Между тем господин занялся спиной адмирала.
— Мюллер! — закричал я ему, он не тотчас пришел в себя: так его заняла плохая статуя скверного человека — но потом с криком «Potz Tausend!» [1009]бросился ко мне. Он переехал на житье в Лондон, счастливая звезда его померкла. Да и трудно сказать, зачем он приехал именно в Лондон. Буммлеру, [1010]когда у него есть деньги, — нельзя не побывать в Лондоне, в нем будет пробел, раскаяние, неудовлетворенное желание, но жить в Лондоне ему нельзя и с деньгами, — а без денег и думать нечего.
В Лондоне надобно работать в самом деле,работать безостановочно, как локомотив, правильно, как машина, если человек отошел на день, на его месте стоят двое других, если человек занемог — его считают мертвым — все, от кого ему надобно получать работу, и здоровым — все, кому надобно получать от него деньги.
Мюллер, Мюллер… Куда ты попал из должности Виргилия в Берлине, из салонов Виардо, из помещичьей неги Ж. Санд. Прощай ноганские пресале [1011]и пулярды; прощай русские завтраки, продолжающиеся до вечера, и русские обеды, оканчивающиеся на другой день, да прощай и русские, — в Лондон русские ездили на скорую (161) руку, сконфуженные, потерянные — им было не до Мюллера. Да, кстати, прощай и солнце, которое так хорошо греет и весело светит, — когда нет денег на внутреннее топливо… туман, дым и вечная борьба работы, бой из-за работы!

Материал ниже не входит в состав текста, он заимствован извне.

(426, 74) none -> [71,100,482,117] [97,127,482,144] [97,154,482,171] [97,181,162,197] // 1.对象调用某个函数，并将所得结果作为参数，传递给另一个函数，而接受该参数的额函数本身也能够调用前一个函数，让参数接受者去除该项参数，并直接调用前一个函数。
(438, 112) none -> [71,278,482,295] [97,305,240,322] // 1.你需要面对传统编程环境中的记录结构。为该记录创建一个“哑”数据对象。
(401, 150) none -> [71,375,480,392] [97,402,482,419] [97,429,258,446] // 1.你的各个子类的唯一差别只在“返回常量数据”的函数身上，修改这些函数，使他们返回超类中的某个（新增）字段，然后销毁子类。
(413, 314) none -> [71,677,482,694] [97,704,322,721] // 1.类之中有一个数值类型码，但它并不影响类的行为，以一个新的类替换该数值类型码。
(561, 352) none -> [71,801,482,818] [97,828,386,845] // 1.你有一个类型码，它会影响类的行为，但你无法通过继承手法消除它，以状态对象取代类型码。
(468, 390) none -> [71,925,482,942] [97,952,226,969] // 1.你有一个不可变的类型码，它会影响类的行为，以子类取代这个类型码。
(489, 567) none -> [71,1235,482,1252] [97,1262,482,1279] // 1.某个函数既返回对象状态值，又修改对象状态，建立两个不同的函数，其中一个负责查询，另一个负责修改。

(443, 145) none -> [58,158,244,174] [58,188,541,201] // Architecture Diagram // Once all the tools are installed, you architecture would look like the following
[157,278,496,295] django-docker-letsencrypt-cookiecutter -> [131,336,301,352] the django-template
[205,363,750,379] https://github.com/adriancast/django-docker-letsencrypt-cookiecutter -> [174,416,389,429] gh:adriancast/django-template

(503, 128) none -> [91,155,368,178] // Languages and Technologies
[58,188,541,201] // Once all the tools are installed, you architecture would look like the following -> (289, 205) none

Года через три Мюллер стал заметно стареть, морщины прорезывались глубже и глубже — он опускался; уроки не шли (несмотря на то, что он на немецкий лад был очень основательно учен). Зачем он не ехал в Германию? Трудно сказать, но вообще у немцев, даже у таких неэгстовых патриотов, как Мюллер, — делается, поживши несколько лет вне Германии, непреодолимое отвращение от родины, что-то вроде обратного Heimweh, [1012]В Лондоне он не мог свести концов. Длинная масленица, длившаяся около десяти лет, кончилась, и суровый пост захватил добродушного буммлера; потерянный, вечно ищущий захватить денег, кругом в маленьких долгах — он был жалок и становился диккенсовским лицом, — все еще доканчивал «Эрика», все еще мечтал, что продаст его и заслужит разом талеры и лавры… но «Эрик» был упорен и не оканчивался, и Мюллер, чтоб освежиться, дозволял себе, сверх пива, одну роскошь — plaisir train [1013]в воскресенье. Он платил очень дешево за большие пространства и ничего не видал.